Nitrate pollution is a sprawling, complex issue with its roots in major industries. It can be difficult to feel that we as individuals have the ability to affect change when an issue looms so large. This is one of the reasons the Izaak Walton League is so excited to invite volunteers to participate in the Nitrate Watch program, which takes a hands-on approach to combatting nitrate pollution.
Nitrate Watch engages volunteers from across the country in monitoring nitrate pollution. Volunteers request test kits, including nitrate test strips and instructions, at nitratewatch.org. These kits are free (while supplies last!), making participation accessible for all. Volunteers can monitor nitrate levels in surface water (such as streams, rivers, lakes, and others) as well as drinking water (including public drinking water systems and private wells).
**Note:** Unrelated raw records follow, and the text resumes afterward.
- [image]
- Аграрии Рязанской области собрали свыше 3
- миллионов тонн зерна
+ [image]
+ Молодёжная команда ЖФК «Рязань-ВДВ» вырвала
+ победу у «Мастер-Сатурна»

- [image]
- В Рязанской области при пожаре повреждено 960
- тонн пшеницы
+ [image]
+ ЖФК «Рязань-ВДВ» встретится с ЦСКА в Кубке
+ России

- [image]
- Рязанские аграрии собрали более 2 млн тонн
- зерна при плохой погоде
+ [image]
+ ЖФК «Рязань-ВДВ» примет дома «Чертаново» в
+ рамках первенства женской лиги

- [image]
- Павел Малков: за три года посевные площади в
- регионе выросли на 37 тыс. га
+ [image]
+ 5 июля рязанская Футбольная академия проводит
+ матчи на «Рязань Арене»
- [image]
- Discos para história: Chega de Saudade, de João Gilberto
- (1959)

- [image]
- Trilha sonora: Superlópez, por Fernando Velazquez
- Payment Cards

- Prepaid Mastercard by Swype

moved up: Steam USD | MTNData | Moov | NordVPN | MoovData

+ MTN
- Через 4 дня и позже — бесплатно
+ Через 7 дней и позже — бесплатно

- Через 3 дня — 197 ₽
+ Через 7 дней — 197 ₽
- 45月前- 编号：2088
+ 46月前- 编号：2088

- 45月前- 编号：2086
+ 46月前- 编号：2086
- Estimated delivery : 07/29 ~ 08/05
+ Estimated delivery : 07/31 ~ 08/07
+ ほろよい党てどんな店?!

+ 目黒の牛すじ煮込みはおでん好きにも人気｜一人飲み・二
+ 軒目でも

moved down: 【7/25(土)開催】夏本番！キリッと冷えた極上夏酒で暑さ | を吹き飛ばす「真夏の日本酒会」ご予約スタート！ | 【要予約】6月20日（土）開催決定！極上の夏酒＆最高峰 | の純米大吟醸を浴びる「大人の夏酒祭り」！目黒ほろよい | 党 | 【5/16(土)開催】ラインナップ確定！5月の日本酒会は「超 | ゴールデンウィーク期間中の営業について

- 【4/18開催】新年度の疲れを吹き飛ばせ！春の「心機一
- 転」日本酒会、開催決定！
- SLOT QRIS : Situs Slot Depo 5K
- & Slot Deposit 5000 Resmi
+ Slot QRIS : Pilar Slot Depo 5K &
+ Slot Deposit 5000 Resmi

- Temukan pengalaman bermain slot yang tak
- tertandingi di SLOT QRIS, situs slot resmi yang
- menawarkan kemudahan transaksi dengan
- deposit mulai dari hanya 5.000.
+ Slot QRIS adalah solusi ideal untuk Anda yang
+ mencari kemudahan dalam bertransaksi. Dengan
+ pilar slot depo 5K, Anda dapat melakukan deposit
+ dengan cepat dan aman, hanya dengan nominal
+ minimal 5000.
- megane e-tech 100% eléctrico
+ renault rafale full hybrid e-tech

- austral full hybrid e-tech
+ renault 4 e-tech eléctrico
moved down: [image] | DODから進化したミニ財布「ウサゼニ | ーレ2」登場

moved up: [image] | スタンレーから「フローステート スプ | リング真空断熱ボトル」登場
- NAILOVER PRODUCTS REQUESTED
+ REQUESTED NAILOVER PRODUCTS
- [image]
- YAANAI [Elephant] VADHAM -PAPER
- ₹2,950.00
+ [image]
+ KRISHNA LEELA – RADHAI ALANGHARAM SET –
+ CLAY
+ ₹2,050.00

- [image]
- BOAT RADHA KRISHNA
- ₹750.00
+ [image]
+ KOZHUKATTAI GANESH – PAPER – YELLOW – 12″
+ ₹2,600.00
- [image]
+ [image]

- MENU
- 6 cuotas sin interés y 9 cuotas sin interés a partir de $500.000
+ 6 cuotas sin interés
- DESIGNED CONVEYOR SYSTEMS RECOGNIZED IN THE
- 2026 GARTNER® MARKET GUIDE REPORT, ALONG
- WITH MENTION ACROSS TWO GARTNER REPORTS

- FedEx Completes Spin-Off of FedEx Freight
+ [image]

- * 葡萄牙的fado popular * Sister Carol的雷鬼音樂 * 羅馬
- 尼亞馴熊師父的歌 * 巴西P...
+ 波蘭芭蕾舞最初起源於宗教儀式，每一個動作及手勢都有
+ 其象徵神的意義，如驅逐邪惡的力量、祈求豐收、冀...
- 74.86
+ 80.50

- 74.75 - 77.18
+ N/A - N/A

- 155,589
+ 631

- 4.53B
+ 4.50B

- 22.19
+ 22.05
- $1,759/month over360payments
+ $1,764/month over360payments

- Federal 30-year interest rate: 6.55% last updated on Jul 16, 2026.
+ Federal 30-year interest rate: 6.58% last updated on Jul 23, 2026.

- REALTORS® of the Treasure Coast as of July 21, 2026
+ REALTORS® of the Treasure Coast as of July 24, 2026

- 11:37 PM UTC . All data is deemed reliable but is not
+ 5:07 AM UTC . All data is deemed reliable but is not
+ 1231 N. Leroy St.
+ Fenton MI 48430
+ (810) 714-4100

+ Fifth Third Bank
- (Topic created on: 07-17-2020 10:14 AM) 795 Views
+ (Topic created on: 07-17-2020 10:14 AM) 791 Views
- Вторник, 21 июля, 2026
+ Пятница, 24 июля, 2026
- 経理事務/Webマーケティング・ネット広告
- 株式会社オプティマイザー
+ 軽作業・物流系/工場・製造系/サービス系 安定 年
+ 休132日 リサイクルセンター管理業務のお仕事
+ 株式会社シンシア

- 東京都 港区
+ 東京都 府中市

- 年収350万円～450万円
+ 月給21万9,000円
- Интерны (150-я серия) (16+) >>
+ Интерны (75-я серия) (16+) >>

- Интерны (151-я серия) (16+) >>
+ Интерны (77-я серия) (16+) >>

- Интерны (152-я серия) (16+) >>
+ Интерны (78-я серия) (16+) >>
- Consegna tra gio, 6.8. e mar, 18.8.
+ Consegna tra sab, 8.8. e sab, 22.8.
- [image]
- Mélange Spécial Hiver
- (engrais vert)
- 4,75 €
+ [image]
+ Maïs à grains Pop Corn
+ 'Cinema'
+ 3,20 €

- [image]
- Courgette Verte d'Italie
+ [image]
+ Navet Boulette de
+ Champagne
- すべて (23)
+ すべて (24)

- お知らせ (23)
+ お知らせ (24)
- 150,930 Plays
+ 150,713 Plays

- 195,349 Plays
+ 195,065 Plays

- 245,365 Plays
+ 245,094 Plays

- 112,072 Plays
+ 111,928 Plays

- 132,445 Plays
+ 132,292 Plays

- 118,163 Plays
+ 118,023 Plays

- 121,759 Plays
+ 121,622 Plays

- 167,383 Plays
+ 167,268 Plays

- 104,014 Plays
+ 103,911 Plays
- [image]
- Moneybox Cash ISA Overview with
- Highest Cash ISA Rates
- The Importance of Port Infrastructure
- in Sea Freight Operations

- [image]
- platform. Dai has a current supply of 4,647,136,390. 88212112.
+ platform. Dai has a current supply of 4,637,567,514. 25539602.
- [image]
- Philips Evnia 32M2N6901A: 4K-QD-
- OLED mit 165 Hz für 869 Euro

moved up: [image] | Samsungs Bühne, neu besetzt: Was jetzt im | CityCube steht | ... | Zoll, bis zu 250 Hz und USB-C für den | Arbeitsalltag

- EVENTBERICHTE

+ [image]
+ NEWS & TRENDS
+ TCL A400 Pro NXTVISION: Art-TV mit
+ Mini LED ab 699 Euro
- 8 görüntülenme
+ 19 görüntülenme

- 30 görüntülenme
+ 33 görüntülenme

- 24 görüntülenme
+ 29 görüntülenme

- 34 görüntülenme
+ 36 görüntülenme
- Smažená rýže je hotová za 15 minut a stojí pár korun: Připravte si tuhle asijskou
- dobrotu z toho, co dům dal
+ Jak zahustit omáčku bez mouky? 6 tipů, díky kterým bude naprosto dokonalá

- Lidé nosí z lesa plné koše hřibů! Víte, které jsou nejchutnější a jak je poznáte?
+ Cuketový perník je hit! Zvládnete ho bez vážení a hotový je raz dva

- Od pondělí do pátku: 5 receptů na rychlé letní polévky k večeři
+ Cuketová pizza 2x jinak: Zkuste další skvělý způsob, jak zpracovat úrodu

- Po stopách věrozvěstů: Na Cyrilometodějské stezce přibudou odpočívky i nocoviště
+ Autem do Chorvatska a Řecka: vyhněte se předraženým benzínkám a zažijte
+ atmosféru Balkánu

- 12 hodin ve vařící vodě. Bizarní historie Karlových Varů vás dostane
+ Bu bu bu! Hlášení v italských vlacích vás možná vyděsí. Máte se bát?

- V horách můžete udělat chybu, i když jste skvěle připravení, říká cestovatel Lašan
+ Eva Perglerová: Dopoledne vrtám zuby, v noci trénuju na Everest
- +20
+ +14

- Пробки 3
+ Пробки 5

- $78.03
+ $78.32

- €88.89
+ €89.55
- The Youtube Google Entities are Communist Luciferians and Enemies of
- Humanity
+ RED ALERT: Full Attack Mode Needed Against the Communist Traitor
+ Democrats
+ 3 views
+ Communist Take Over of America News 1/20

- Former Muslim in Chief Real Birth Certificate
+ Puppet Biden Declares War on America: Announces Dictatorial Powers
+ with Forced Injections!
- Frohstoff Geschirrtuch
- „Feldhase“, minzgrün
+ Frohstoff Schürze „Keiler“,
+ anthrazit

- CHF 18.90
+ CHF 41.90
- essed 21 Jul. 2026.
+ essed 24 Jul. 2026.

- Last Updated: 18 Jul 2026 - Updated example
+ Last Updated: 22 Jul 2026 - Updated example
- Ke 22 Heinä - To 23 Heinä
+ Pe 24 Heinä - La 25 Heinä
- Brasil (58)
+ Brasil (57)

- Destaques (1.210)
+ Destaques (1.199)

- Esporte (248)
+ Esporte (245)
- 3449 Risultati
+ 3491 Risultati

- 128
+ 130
Data from Nitrate Watch volunteers is shared on the Clean Water Hub, where it is compiled in interactive, color-coded maps. This data is publicly accessible and can be used by anyone who wants to communicate about nitrate pollution with members of their community. For volunteers interested in taking the next step and turning their data into action, we have created helpful resources like letter to the editor templates, fact sheets, and a Nitrate Watch petition, all of which are available on the Nitrate Watch webpage.
By mobilizing volunteer monitors and making this nitrate data publicly available, we expect to highlight nitrate pollution hotspots in areas that aren’t currently being consistently monitored. Providing evidence of this pollution problem will raise awareness at the local level where individuals may have ignored the problem or assumed it was not an issue in their neighborhood.
Izaak Walton League of America members, staff, and volunteers will use Nitrate Watch data and lessons learned to advocate for regenerative agriculture practices that reduce nitrate pollution and for the modernization of drinking water standards to ensure they are protective of human health.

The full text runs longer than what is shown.